Varicose veins – Venectasia or Telangiectasia
Venectasia or spider veins are superficial veins like varicose veins but much smaller. They lie close to the surface of the skin and may be red or blue in color. They can look like the branches of a tree or like a spider’s web, formed by short non-linear lines. They can form on the legs, even on the face, and can form on small or large areas. Spider veins can be caused by several factors including blood reflux, hormonal changes, sun exposure, bumps, old age and pregnancy. In some countries of the world the percentage of affected people is as high as 55% in women and 45% in men. Often these veins can be treated by injecting a sclerosing substance that causes the vein to close (obliterate) by swelling the vein walls. This procedure is called micro-sclerotherapy using extremely fine needles.

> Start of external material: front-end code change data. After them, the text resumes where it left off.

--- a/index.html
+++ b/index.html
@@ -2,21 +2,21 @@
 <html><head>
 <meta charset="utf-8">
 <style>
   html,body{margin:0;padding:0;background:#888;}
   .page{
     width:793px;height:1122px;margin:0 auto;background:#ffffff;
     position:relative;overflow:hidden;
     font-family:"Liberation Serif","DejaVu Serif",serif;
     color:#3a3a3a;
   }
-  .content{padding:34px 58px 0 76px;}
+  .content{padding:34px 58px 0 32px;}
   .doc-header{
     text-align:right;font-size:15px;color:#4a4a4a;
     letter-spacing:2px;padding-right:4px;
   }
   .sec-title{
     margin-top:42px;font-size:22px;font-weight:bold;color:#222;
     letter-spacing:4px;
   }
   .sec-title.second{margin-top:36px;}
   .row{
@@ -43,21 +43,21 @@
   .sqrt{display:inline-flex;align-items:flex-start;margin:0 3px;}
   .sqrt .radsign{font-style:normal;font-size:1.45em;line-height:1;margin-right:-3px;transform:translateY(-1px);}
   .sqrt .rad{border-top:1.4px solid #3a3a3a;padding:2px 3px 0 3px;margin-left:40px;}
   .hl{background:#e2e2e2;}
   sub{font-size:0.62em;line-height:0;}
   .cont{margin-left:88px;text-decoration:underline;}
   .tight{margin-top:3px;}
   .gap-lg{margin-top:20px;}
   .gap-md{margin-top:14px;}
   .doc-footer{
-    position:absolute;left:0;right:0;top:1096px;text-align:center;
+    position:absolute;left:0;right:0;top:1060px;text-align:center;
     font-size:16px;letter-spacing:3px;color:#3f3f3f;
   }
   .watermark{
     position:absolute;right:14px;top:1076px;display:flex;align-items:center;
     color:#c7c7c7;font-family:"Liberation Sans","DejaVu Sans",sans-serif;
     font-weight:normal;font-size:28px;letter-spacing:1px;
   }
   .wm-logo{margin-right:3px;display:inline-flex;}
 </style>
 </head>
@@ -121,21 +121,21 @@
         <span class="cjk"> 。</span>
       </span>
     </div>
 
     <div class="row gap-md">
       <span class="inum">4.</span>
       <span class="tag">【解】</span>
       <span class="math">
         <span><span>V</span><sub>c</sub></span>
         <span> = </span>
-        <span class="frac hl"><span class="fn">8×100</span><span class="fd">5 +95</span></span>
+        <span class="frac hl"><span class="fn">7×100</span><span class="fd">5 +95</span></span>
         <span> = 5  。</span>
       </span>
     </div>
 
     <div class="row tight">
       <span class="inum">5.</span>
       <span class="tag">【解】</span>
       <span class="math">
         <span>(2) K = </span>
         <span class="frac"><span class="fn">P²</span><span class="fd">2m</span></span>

Varicose disease (varicose veins) is the most common disease of the veins and is characterized by dilations on certain segments of the larger venous trunks or a reticular appearance in smaller veins. Pregnancy and prolonged orthostatism (prolonged standing) favour the appearance of varicose veins or aggravate them where they are already present. Hormonal changes can also influence or contribute to varicose veins. Secondary varicose veins occur after obstructions in the venous return pathway frequently seen after thrombophlebitis (post-thrombotic syndrome). Varicose veins are sometimes accompanied by cramping in the lower limbs, heaviness in the calves (feeling of heavy legs), tingling, leg oedema.
Thrombophlebitis is characterized by the formation of a blood clot (thrombosis) accompanied by inflammatory reactions of the vein wall (phlebitis).

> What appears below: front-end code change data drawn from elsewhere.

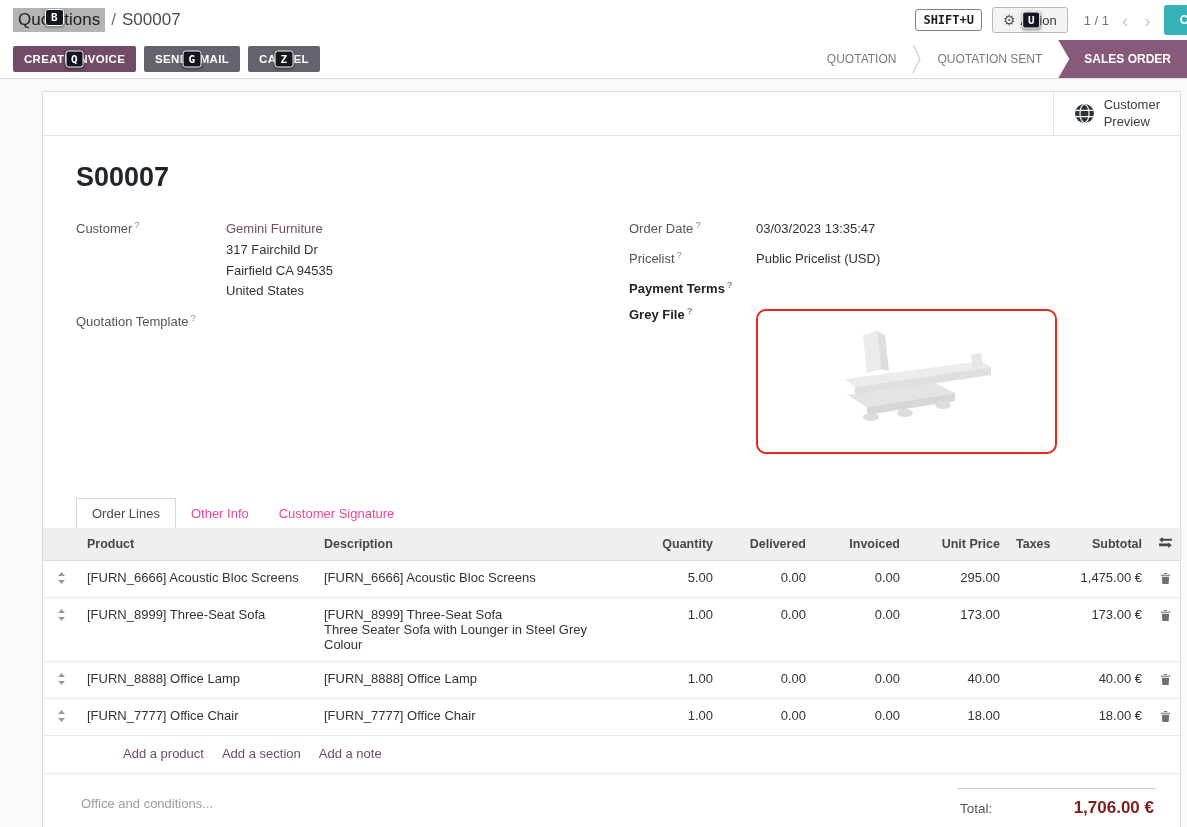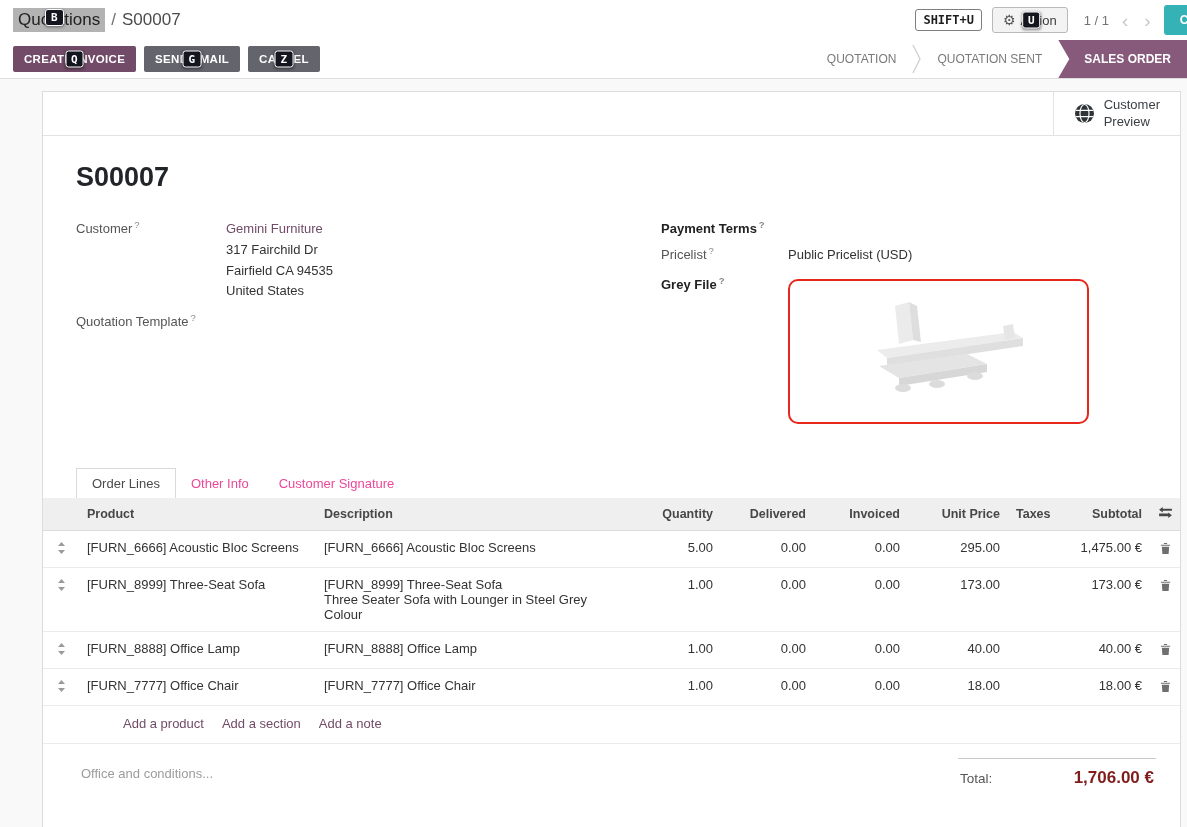--- a/index.html
+++ b/index.html
@@ -52,21 +52,21 @@
   
   .content { padding:12px 6px 0 42px; }
   .sheet { background:#fff; border:1px solid #dcdcdc; min-height:740px; }
   .sheet-top { height:44px; border-bottom:1px solid #e3e3e3; display:flex; justify-content:flex-end; }
   .preview-btn { display:flex; align-items:center; gap:9px; padding:0 20px;
                  border-left:1px solid #e3e3e3; cursor:pointer; }
   .preview-txt { font-size:13px; color:#3a3f44; line-height:1.3; }
 
   .title { font-size:27px; font-weight:700; color:#212529; margin:26px 0 0 33px; }
 
-  .fields { display:flex; padding:0 24px 0 33px; margin-top:26px;gap:32px; }
+  .fields { display:flex; padding:0 24px 0 33px; margin-top:26px; }
   .col-left { width:553px; }
   .col-right { flex:1; }
   .frow { display:flex; margin-bottom:9px; font-size:13px; align-items:flex-start; }
   .flabel { width:150px; color:#555; flex:none; }
   .col-right .flabel { width:127px; }
   .flabel.bold { color:#222; font-weight:700; }
   .help { color:#888; font-size:9.5px; vertical-align:super; margin-left:2px; }
   .fval { color:#333; line-height:1.6; }
   a.link { color:#714B67; text-decoration:none; cursor:pointer; }
   .addr { line-height:1.6; }
@@ -189,26 +189,30 @@
           </span>
         </div>
         <div class="frow tmpl-row">
           <span class="flabel"><span>Quotation Template</span><span class="help">?</span></span>
           <span class="fval"></span>
         </div>
       </div>
 
       <div class="col-right">
         <div class="frow">
+          <span class="flabel"><span>Order Date</span><span class="help">?</span></span>
+          <span class="fval">03/03/2023 13:35:47</span>
+        </div>
+        <div class="frow">
+          <span class="flabel"><span>Pricelist</span><span class="help">?</span></span>
+          <span class="fval">Public Pricelist (USD)</span>
+        </div>
+        <div class="frow">
           <span class="flabel bold"><span>Payment Terms</span><span class="help">?</span></span>
           <span class="fval"></span>
-        </div>
-        <div class="frow">
-          <span class="flabel"><span>Pricelist</span><span class="help">?</span></span>
-          <span class="fval">Public Pricelist (USD)</span>
         </div>
         <div class="frow">
           <span class="flabel bold"><span>Grey File</span><span class="help">?</span></span>
           <span class="stepfile-box">
             <svg width="250" height="120" viewBox="0 0 240 120">
               <polygon points="76,14 90,10 94,48 80,52" fill="#ebebeb"></polygon>
               <polygon points="90,10 98,14 102,50 94,48" fill="#dedede"></polygon>
               <polygon points="58,58 194,40 204,46 68,66" fill="#ececec"></polygon>
               <polygon points="68,66 204,46 204,54 68,74" fill="#dfdfdf"></polygon>
               <polygon points="184,34 194,32 196,46 186,48" fill="#e6e6e6"></polygon>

- Superficial thrombophlebitis, in which inflammatory reactions of the superficial veins (skin redness) dominate and less embolism-generating; they are common in varicose veins, some forms of arteritis (Bürger’s disease), in endophlebitis with medication. Thrombi in superficial veins rarely cause problems.

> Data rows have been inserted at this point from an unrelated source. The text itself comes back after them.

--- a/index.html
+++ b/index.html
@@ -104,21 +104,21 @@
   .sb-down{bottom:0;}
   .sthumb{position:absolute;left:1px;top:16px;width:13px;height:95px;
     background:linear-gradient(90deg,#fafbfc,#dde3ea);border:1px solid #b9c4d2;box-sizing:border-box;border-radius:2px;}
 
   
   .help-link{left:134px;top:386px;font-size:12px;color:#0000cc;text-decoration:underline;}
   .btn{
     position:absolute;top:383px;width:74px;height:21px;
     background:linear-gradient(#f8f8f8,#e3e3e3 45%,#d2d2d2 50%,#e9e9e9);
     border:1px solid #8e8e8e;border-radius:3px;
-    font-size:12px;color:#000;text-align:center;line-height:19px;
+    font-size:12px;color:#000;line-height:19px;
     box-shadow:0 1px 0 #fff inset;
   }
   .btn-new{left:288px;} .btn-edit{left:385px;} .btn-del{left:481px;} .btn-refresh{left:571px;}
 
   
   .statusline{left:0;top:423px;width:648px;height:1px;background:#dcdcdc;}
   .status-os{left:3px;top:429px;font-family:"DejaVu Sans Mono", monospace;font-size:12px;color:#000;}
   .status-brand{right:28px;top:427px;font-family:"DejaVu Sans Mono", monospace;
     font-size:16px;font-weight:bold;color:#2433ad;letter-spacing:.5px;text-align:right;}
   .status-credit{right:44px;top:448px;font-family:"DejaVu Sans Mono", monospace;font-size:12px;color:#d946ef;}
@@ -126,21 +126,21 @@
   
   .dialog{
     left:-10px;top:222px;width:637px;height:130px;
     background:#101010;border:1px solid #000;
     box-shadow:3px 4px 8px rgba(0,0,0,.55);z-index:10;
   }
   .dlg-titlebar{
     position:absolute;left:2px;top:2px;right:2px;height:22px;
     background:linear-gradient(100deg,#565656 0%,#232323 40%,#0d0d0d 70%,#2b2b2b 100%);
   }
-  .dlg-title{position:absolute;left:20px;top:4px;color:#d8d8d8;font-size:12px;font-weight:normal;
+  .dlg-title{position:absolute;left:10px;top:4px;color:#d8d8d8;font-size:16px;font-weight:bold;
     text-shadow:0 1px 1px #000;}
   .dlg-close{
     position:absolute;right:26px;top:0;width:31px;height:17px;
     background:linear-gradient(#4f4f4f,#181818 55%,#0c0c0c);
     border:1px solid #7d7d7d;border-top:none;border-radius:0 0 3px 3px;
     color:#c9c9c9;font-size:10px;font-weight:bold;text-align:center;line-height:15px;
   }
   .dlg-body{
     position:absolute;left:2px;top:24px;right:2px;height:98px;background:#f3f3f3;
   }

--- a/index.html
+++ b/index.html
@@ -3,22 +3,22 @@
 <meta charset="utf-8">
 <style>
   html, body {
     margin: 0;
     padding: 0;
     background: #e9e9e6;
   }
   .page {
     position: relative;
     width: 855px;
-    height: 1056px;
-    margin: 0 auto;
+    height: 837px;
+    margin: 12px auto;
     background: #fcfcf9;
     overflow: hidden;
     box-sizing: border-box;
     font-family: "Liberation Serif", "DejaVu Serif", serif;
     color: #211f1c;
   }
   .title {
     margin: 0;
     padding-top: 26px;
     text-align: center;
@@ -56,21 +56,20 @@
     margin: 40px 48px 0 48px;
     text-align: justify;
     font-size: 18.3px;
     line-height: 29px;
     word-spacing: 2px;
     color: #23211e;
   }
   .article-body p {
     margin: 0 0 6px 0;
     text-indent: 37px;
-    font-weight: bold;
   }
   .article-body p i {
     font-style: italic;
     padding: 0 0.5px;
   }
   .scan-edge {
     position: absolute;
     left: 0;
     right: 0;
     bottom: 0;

- Deep thrombophlebitis or deep vein thrombosis is the formation of a blood clot (thrombus) in the deep veins of the lower limbs, pelvis, or upper limbs. It must be correctly diagnosed, as it can lead to pulmonary embolism; it can occur after surgery, pregnancy, various infections, neoplasms, trauma, thrombophilia. 60% of cases occur in patients with prolonged bed rest. Deep thrombophlebitis is clinically manifested by leg pain, spontaneous or provoked, oedema, redness, local warmth, fever and sometimes tachycardia.
Venous ulcers, also called stasis ulcers of the legs, occur when blood no longer circulates normally through the veins of the lower limbs. This is called venous insufficiency. Typically, venous ulcers occur on one side of the lower leg, above the ankle. The veins have valves that direct blood flow to the heart. In venous insufficiency these valves no longer function properly, and blood is no longer directed physiologically, stagnating in the veins. Circulation is thus impaired and blood passes from the vessels into the surrounding tissues, where it accumulates. The tissues around the veins are destroyed over time and venous ulcers develop. Rarely, venous ulcers are also caused by blocked veins. Correct treatment of venous ulcers involves treating the cause, in this case the non-functioning vein that feeds the affected tissue. Then the skin problem is addressed, in some cases a skin graft is recommended. In the VenArt clinic we treat such conditions on a regular basis.